One of the most heartfelt stories came from Myron Dean Quon, CEO of Pacific Asian Counseling Services in LA County, who told of a mother whose child was taken from her, likely due to a language barrier.
“Because she did not have an interpreter, DCFS (Department of Children and Family Services) got involved and her kid was grabbed…” Quon was “absolutely 100% sure…that [if] language access [was] truly enforced…if they just said, ‘You know what, we don’t speak her language,” things would have gone differently. “It doesn’t matter if you’re PacificIslander…Hawaiian…Spanish-speaking, this happens all the time…What we need is real, true enforcement, real implementation, and real ways of ensuring that law enforcement and all these other players cannot do this to young families. Thank you.”
The inaugural White House Initiative AANHPI Mental Health Summit can be viewed at www.youtube.com/watch?v=F0hjITBZidI&t=9s.

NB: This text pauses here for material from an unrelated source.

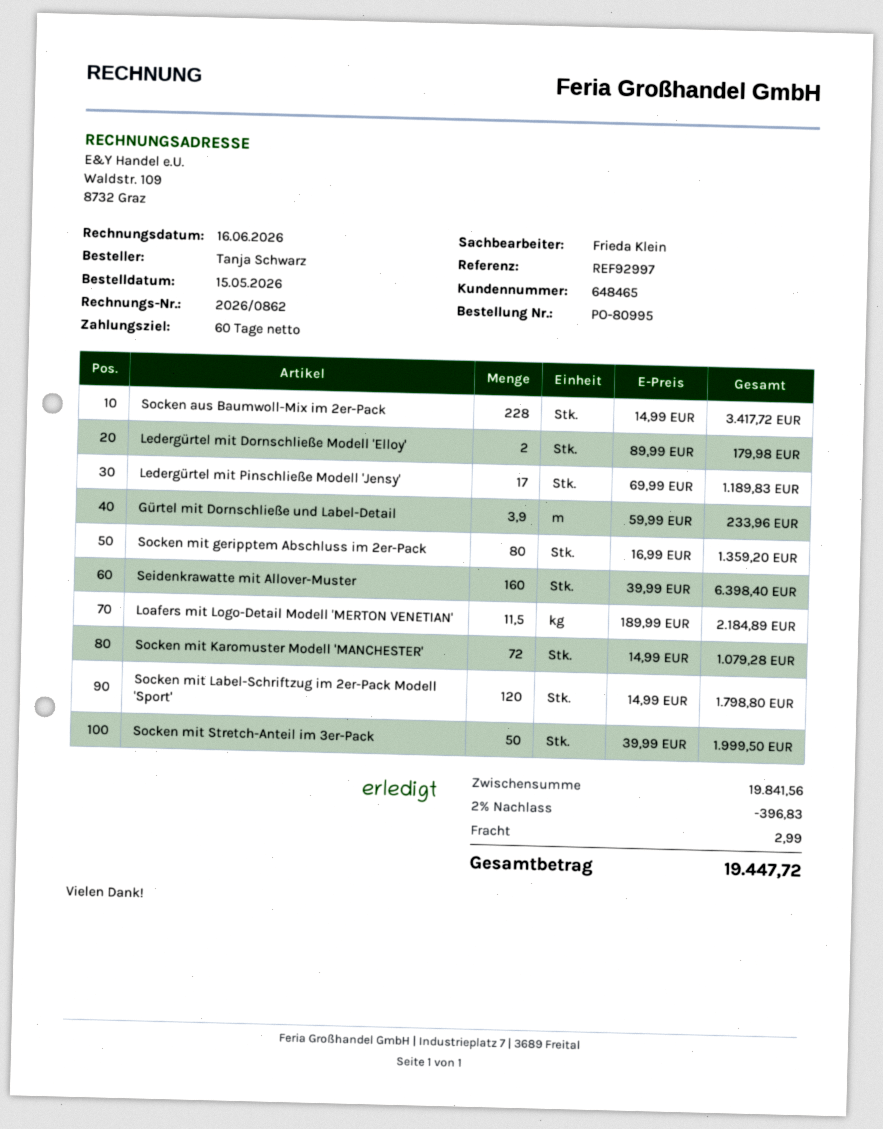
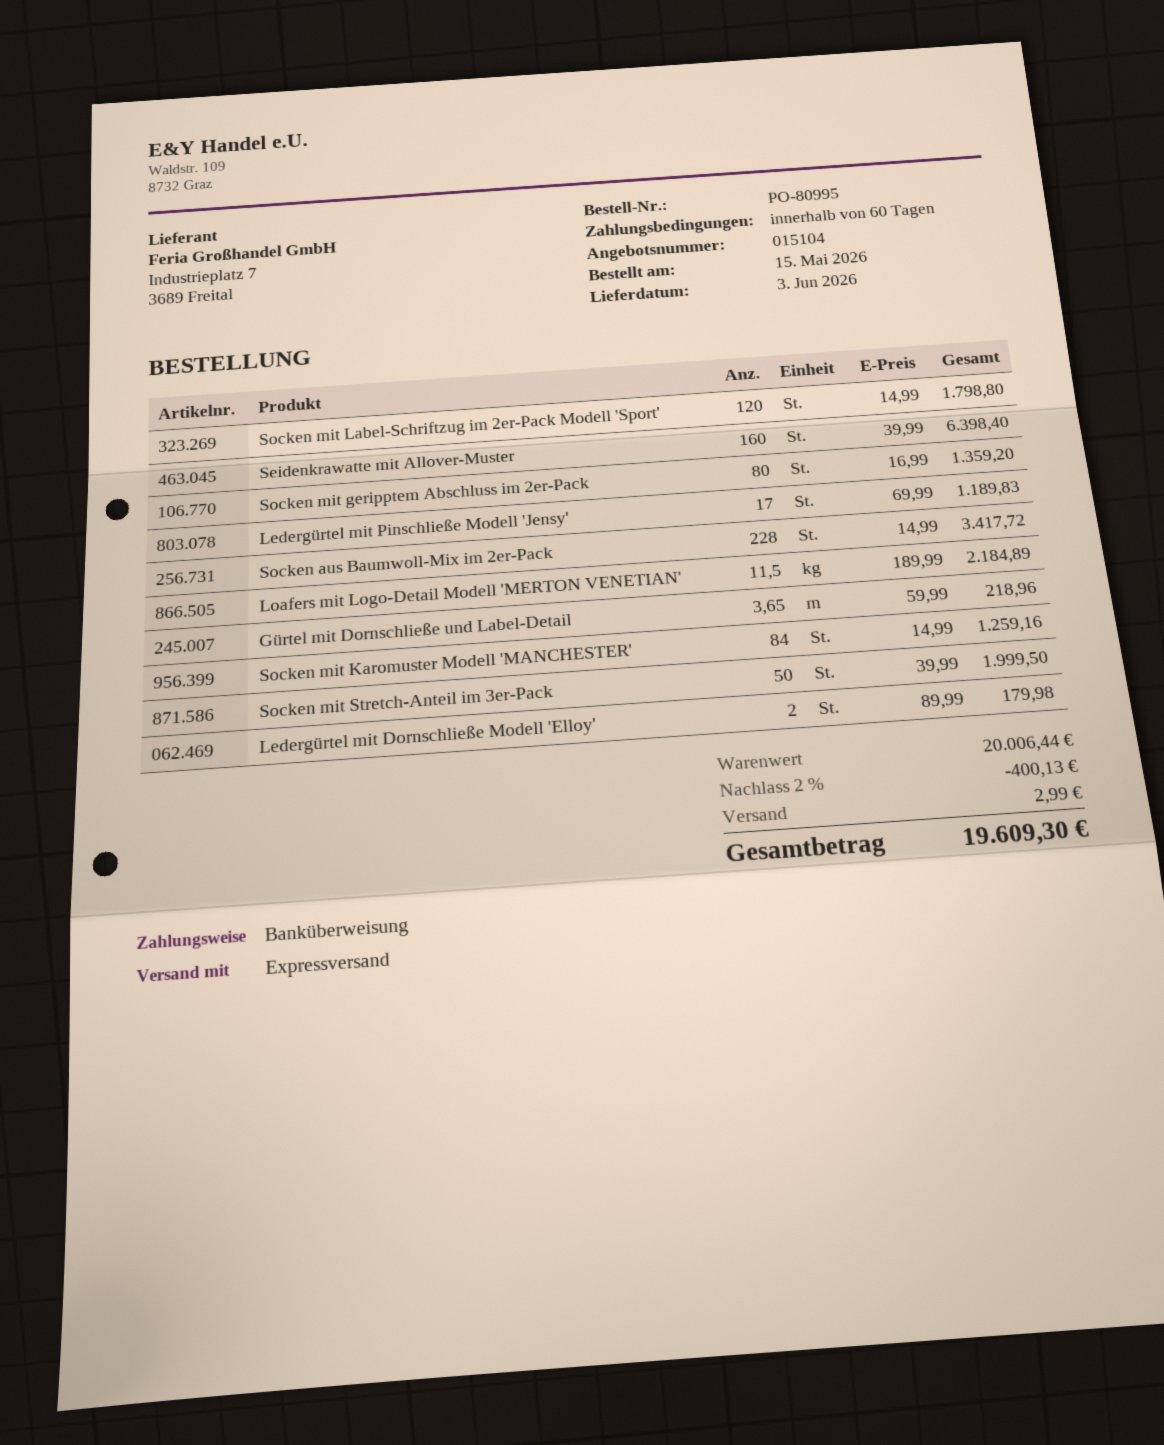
Gürtel mit Dornschließe und Label-Detail: 3.9 x 59.99 = 233.96 -> 3.65 x 59.99 = 218.96
Socken mit Karomuster Modell 'MANCHESTER': 72 x 14.99 = 1079.28 -> 84 x 14.99 = 1259.16
subtotal: 19841.56 -> 20006.44
discount: 2% = 396.83 -> 2% = 400.13
total: 19447.72 -> 19609.30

Kai can be reached at info@nwasianweekly.com.
Rudoy Medical says
It’s like a breath of fresh air to see the White House putting the spotlight on AANHPI mental health, but the reality check on the gaps still present is much needed. It’s 2023, and we’re still grappling with language barriers in mental health services? That’s like trying to read a prescription label in a foreign language while having a headache. Kudos to the folks like Alyssa Vang and her team, who are not just talking the talk but walking the walk with culturally sensitive care. And the story about the mother losing her child due to a language barrier? Heartbreaking and infuriating. It’s a stark reminder that there’s a long road ahead.